A vital untapped market is development tools that make it easy for end users to build their own collaborative Web sites, including tools for generating XML data from legacy database information and from existing user interfaces. In addition, standard schemata could be developed for describing portfolios or other data, for example, which could use the layout, graphs, and other functions of Excel or other existing spreadsheets. Declarative and visual tools for describing XML generated from legacy databases are a powerful opportunity. Custom tools for viewing XML data can be written in the Visual Basic® development system, Java, and C++.

XML will require powerful new tools for presenting rich, complex XML data within a document.
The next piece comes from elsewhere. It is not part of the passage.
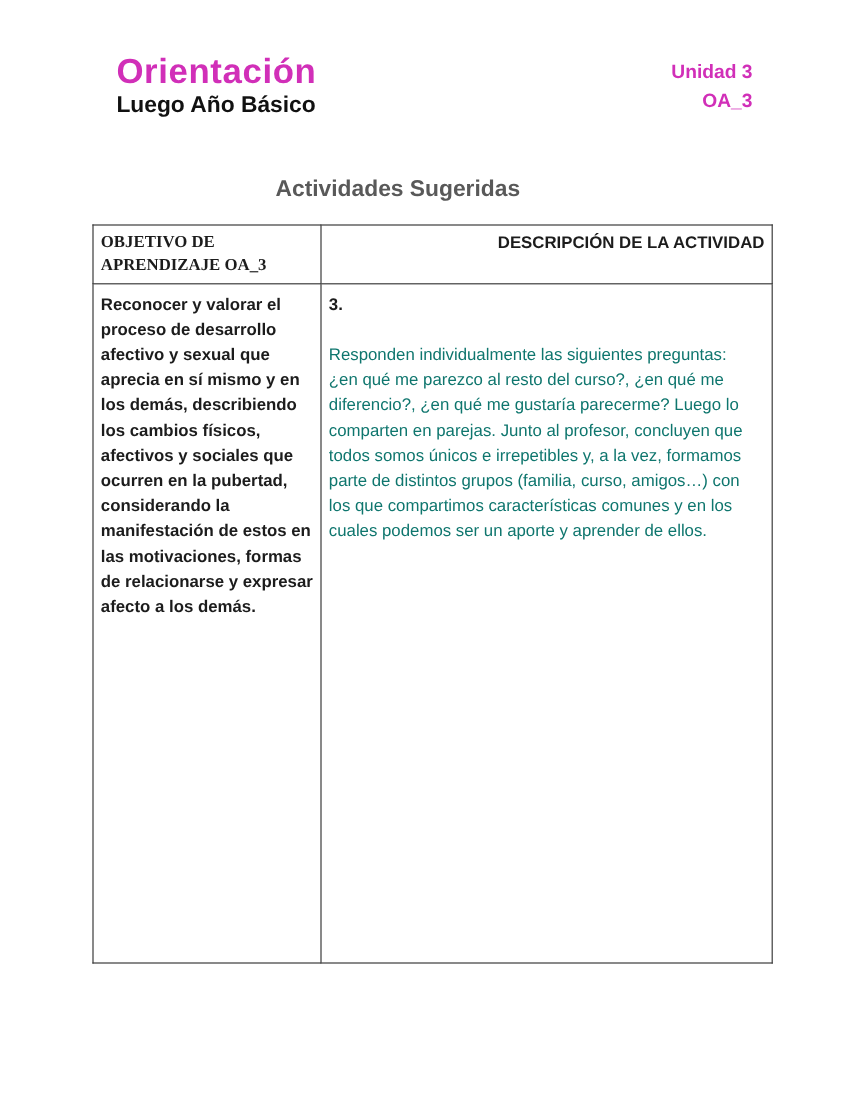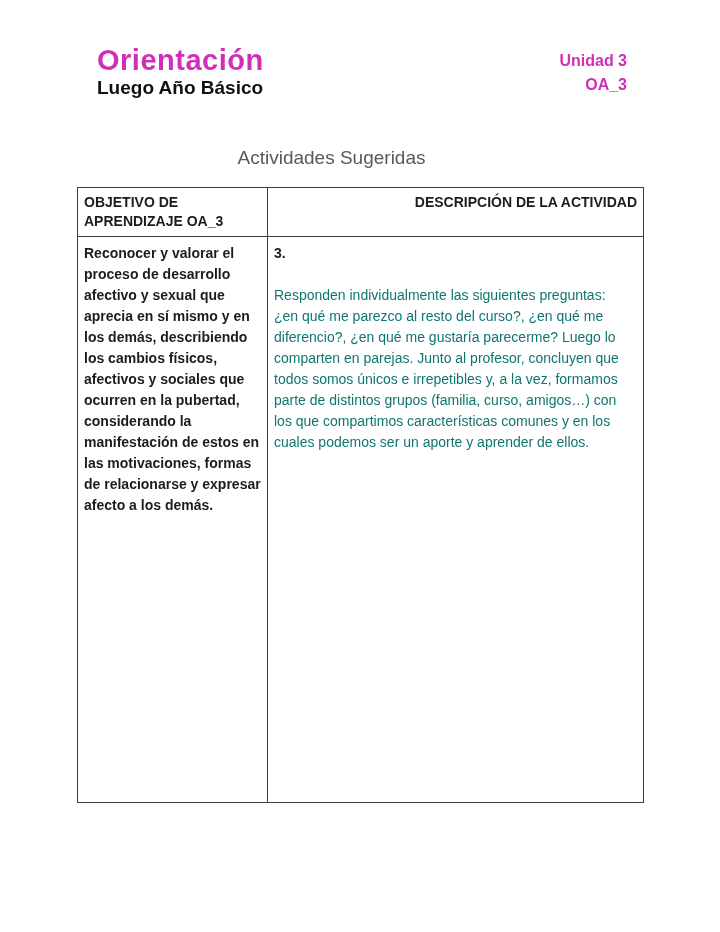"Actividades Sugeridas" .section-title { font-weight: normal -> bold }
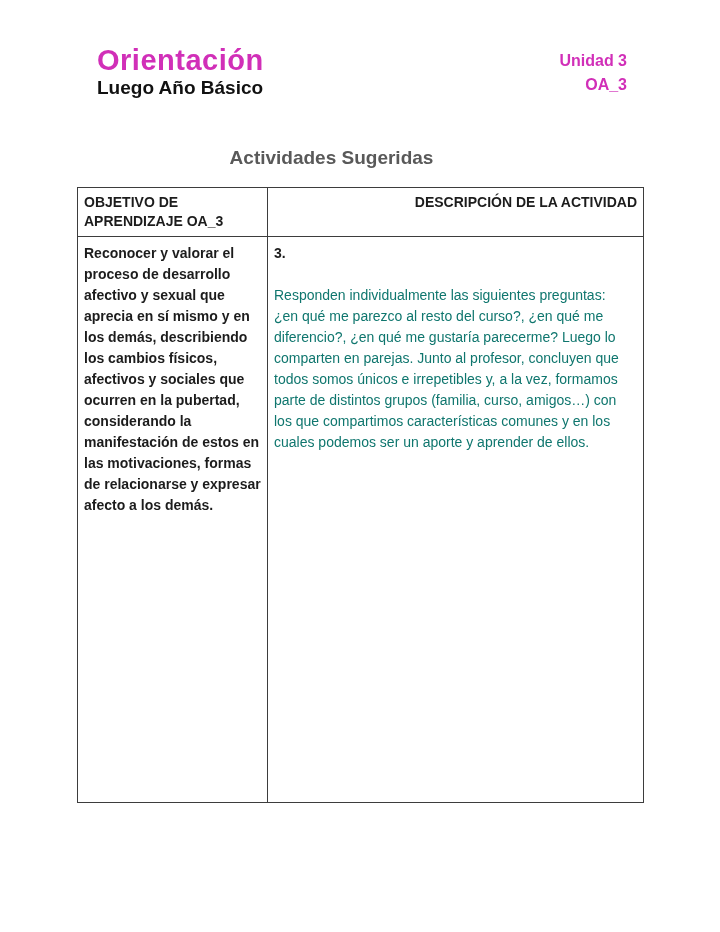"OBJETIVO DE" .col-objective { font-family: none -> Liberation Serif, serif }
This is done by mapping a user-friendly display layer on top of a complex set of hierarchical data that can change dynamically. Possible layouts to use for XML data include collapsing outlines, PivotTable dynamic views, and a simple sheet for each portfolio.

Web sites can offer stock quotes, news articles, or real-time traffic data, which can be obtained by filtering from Web broadcasts or by intelligent polling of a tree of servers replicating these sites. Information overload can be avoided with XML by writing custom rules for the aging of information, as is done with e-mail. XML-based tools for users to construct these rules and server and client software to execute them are a huge opportunity. A Standard Object Model could enable these functions, typically written in script, to filter incoming messages, examine stored messages, create outgoing messages, access databases, and so on. These agents can be written to run anywhere automatically.